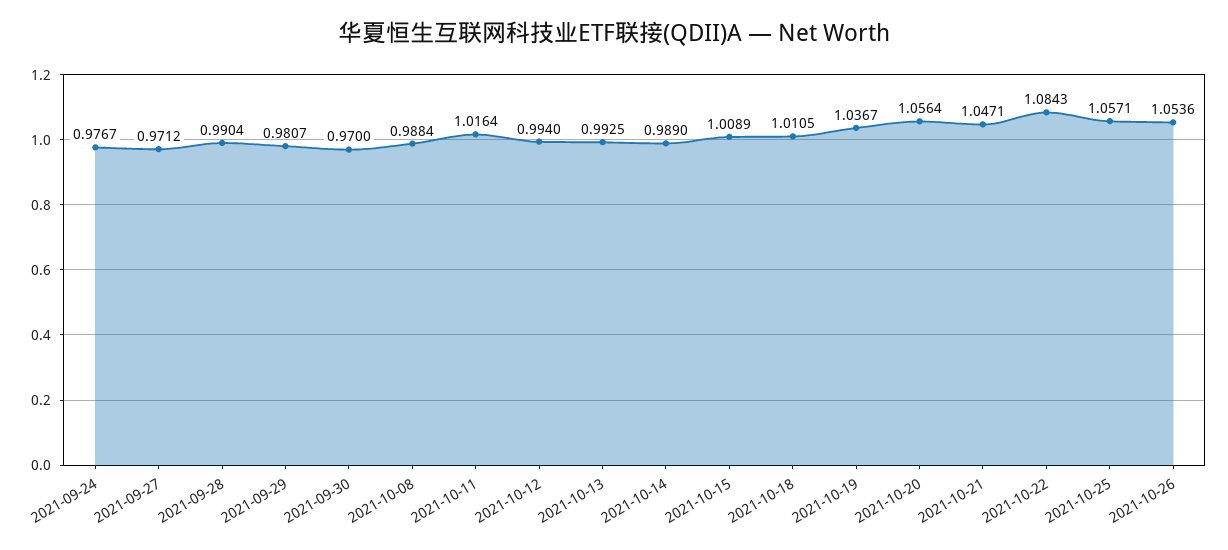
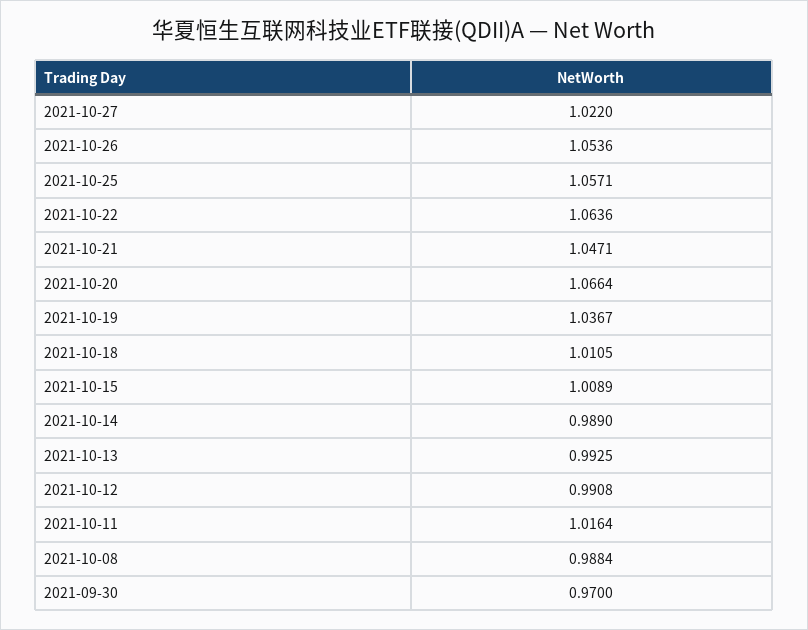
2021-09-24: 0.9767 -> none
2021-09-27: 0.9712 -> none
2021-09-28: 0.9904 -> none
2021-09-29: 0.9807 -> none
2021-10-12: 0.994 -> 0.9908
2021-10-20: 1.0564 -> 1.0664
2021-10-22: 1.0843 -> 1.0636
2021-10-27: none -> 1.022

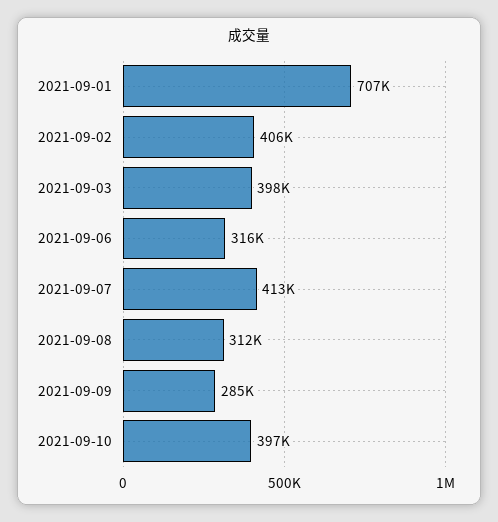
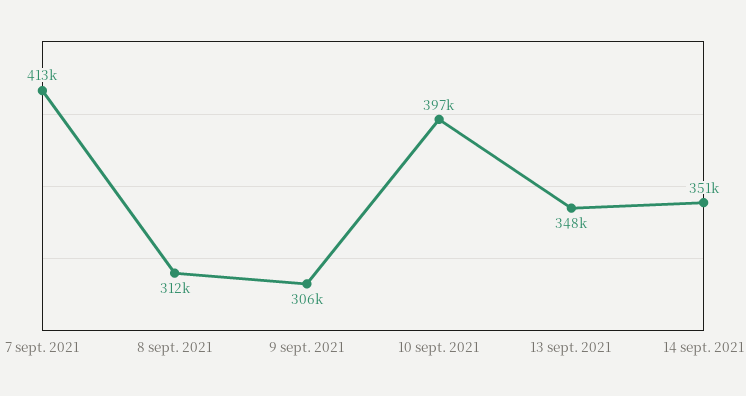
2021-09-01: 707000 -> none
2021-09-02: 406000 -> none
2021-09-03: 398000 -> none
2021-09-06: 316000 -> none
2021-09-09: 285000 -> 306000
13 sept. 2021: none -> 348000
14 sept. 2021: none -> 351000

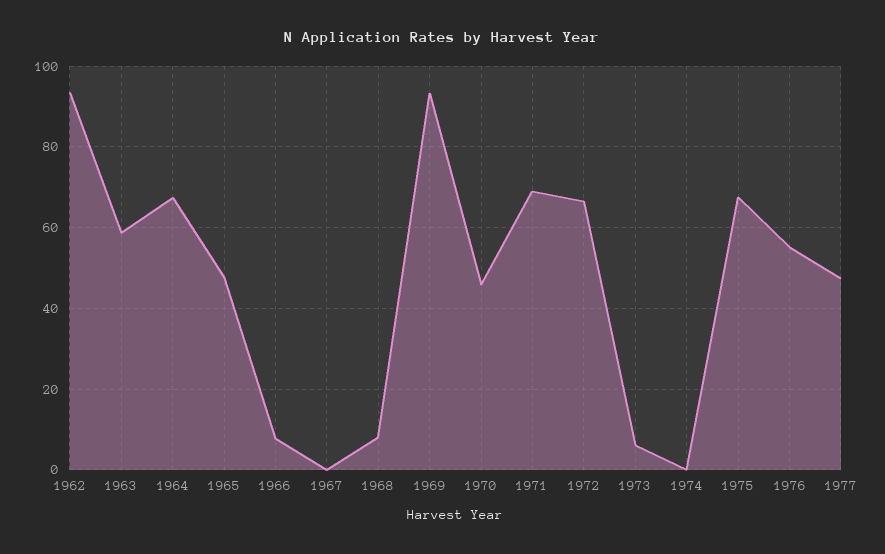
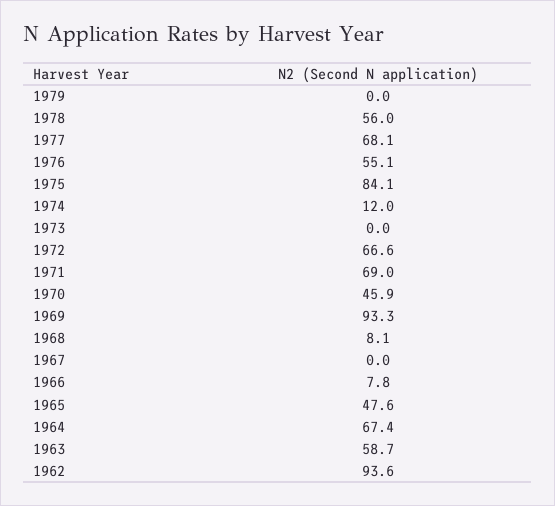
1973: 6 -> 0
1974: 0 -> 12
1975: 68 -> 84.1
1977: 48 -> 68.1
1979: none -> 0
1978: none -> 56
____________
All of the material shown above needs to be duplicated exactly. Omit every picture.

2021-09-24: 0.9767 -> none
2021-09-27: 0.9712 -> none
2021-09-28: 0.9904 -> none
2021-09-29: 0.9807 -> none
2021-10-12: 0.994 -> 0.9908
2021-10-20: 1.0564 -> 1.0664
2021-10-22: 1.0843 -> 1.0636
2021-10-27: none -> 1.022

2021-09-01: 707000 -> none
2021-09-02: 406000 -> none
2021-09-03: 398000 -> none
2021-09-06: 316000 -> none
2021-09-09: 285000 -> 306000
13 sept. 2021: none -> 348000
14 sept. 2021: none -> 351000

1973: 6 -> 0
1974: 0 -> 12
1975: 68 -> 84.1
1977: 48 -> 68.1
1979: none -> 0
1978: none -> 56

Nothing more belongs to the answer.